Quelles sont vos propositions pour améliorer la situation ?

Nous faisons des propositions globales, comme réviser le panier de soins selon les pathologies et les recommandations de la Haute autorité de santé. Il faut simplifier, en tout cas, bien expliquer ce qu’est le régime d’ALD pour les personnes et les professionnels de santé. Pour notre part, nous continuerons à dénoncer les dépassements d’honoraires ou des pratiques médicales qui ne nous semblent pas rentrer dans le cadre de la solidarité.

Il faut également que dans le cadre des complémentaires santés, on puisse bénéficier de contrats un peu plus lisibles et comparables.

L’accord ANI qui étend la protection complémentaire pour tous sera-t-il de nature à améliorer la situation ?

Les retraités en sont exclus, or, l’âge moyen d’un malade en ALD est 65 ans. Donc, ce n’est pas encore la bonne solution, mais nous y travaillons.
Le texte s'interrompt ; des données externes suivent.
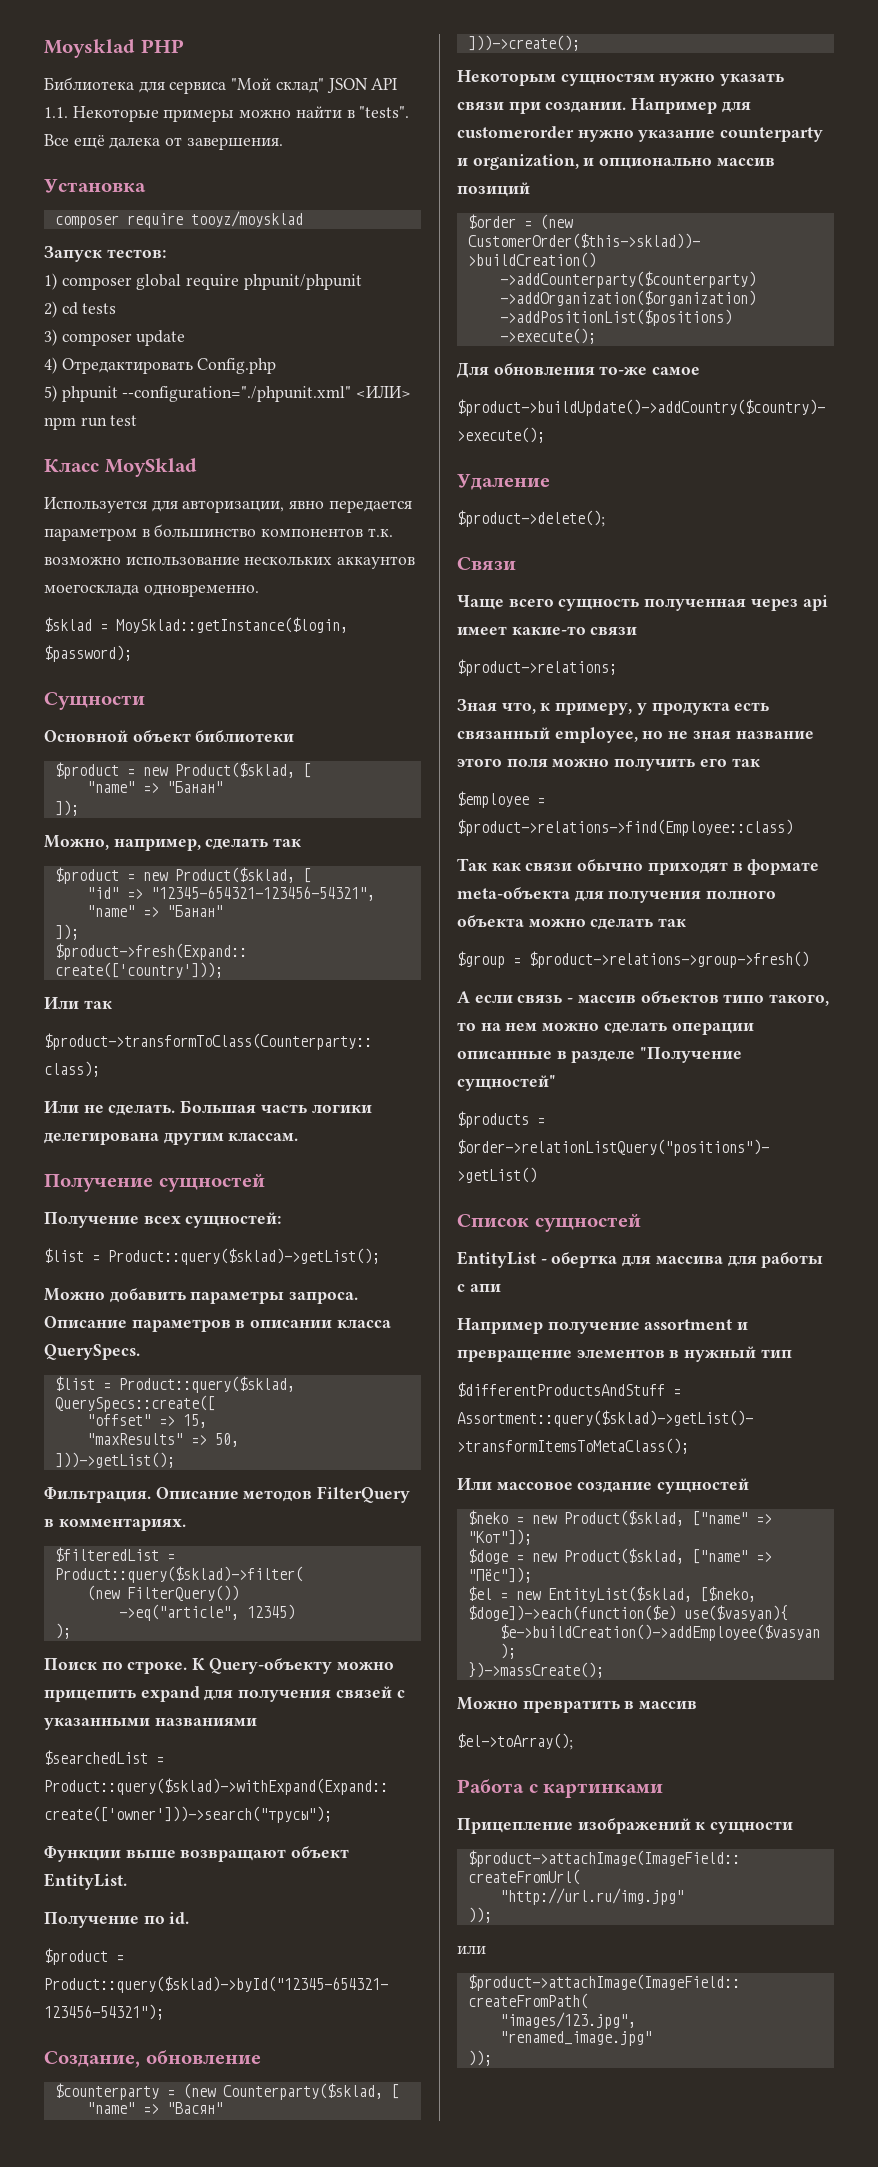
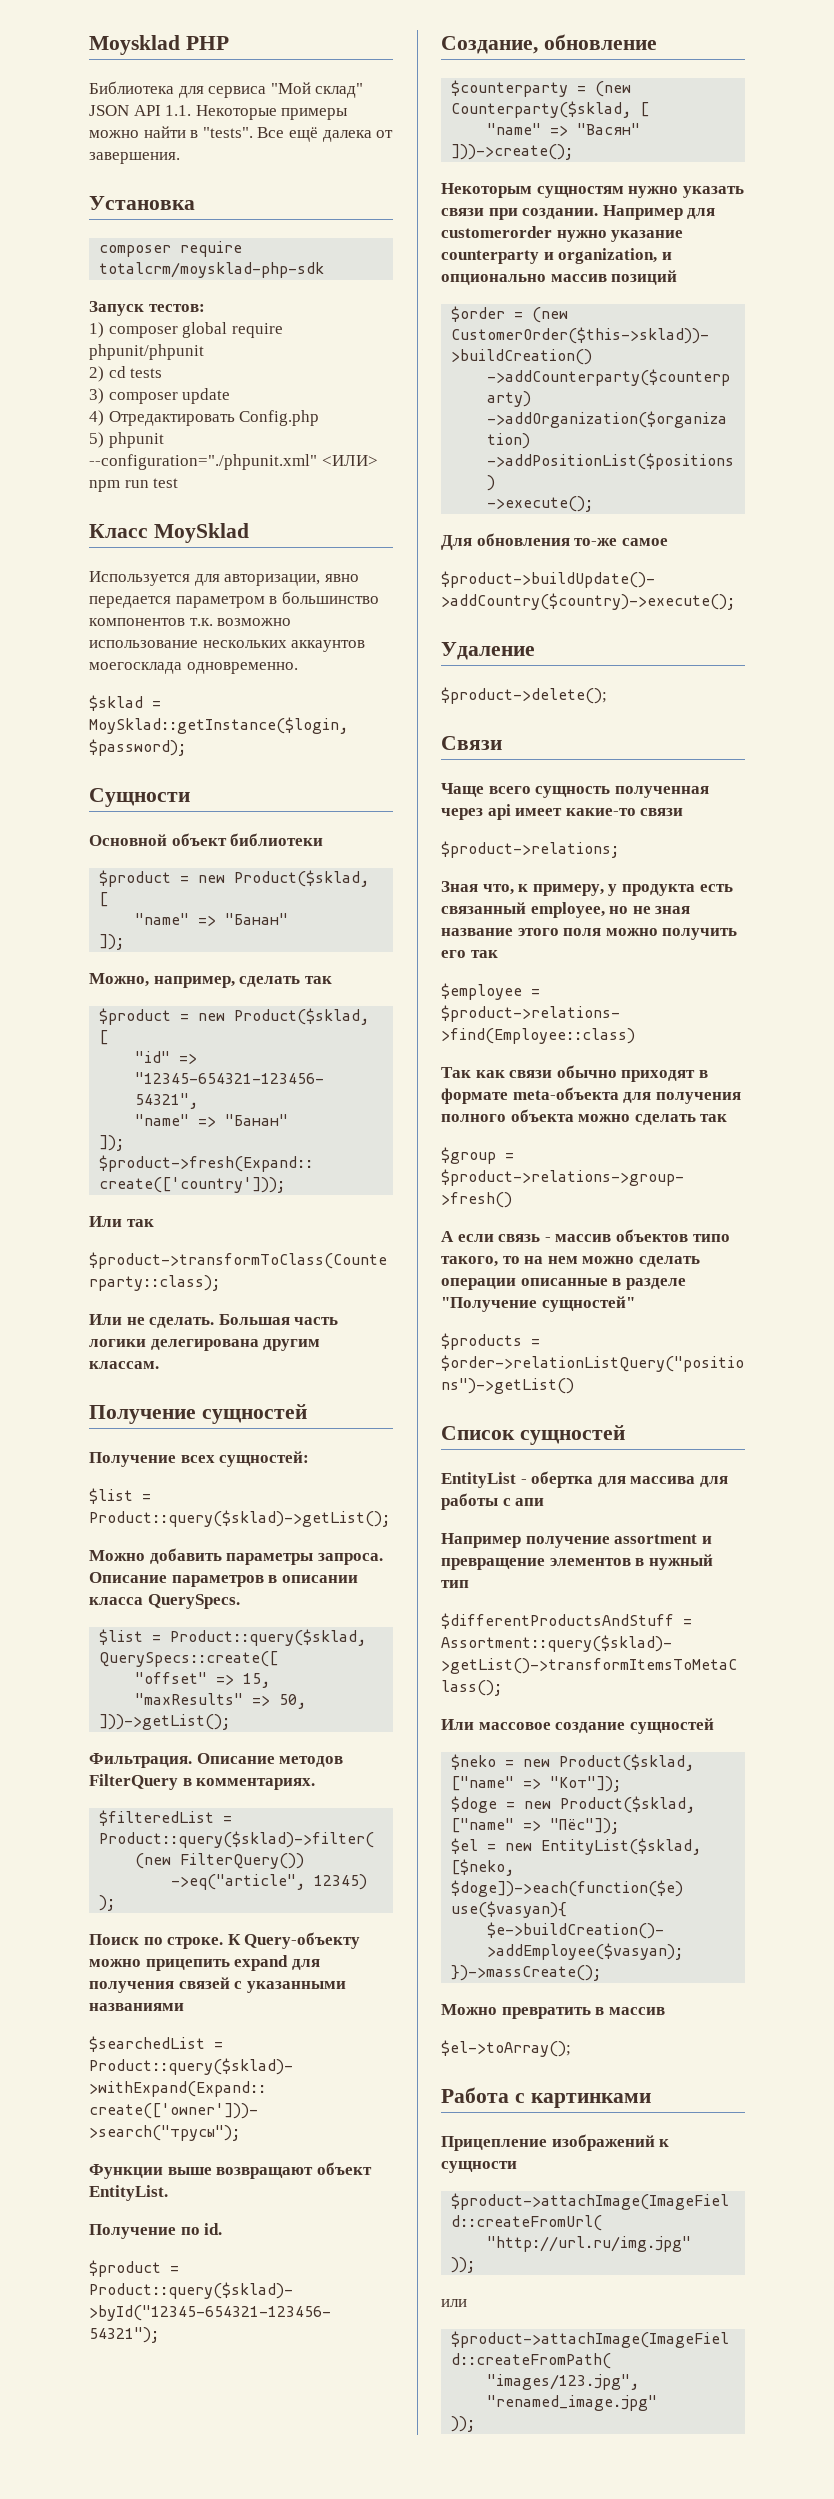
- composer require tooyz/moysklad
+ composer require totalcrm/moysklad-php-sdk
Je pense que cette étude, à cette période de l’année, permet de comprendre que ne n’est pas parce qu’un malade est à 100 % que tout est gratuit pour lui et qu’il profite du système de solidarité.

Parmi les candidats à la primaire de la droite et du centre, Nicolas Sarkozy est le seul à proposer le paiement par forfait, pour la prise en charge des patients diabétiques. Qu’en pensez-vous ?

Tout dépend ce que l’on met dans le forfait. Pourquoi pas si cela concerne une prise en charge globale de la santé, de manière pluriprofessionnelle, dans un panier de soins bien défini comportant éducation thérapeutique, accompagnement du patient dans son mode de vie ? Mais il me semble que Nicolas Sarkozy souhaite également que l’on sanctionne les patients qui se déroberaient au protocole. Alors, nous répondrons qu’il faudra également sanctionner les professionnels de santé qui n’accepteraient pas le protocole, soit en pratiquant des dépassements d’honoraires, soit en s’appuyant sur des stratégies médicamenteuses inappropriées. Si on évalue les patients, on doit pouvoir évaluer aussi les professionnels de santé.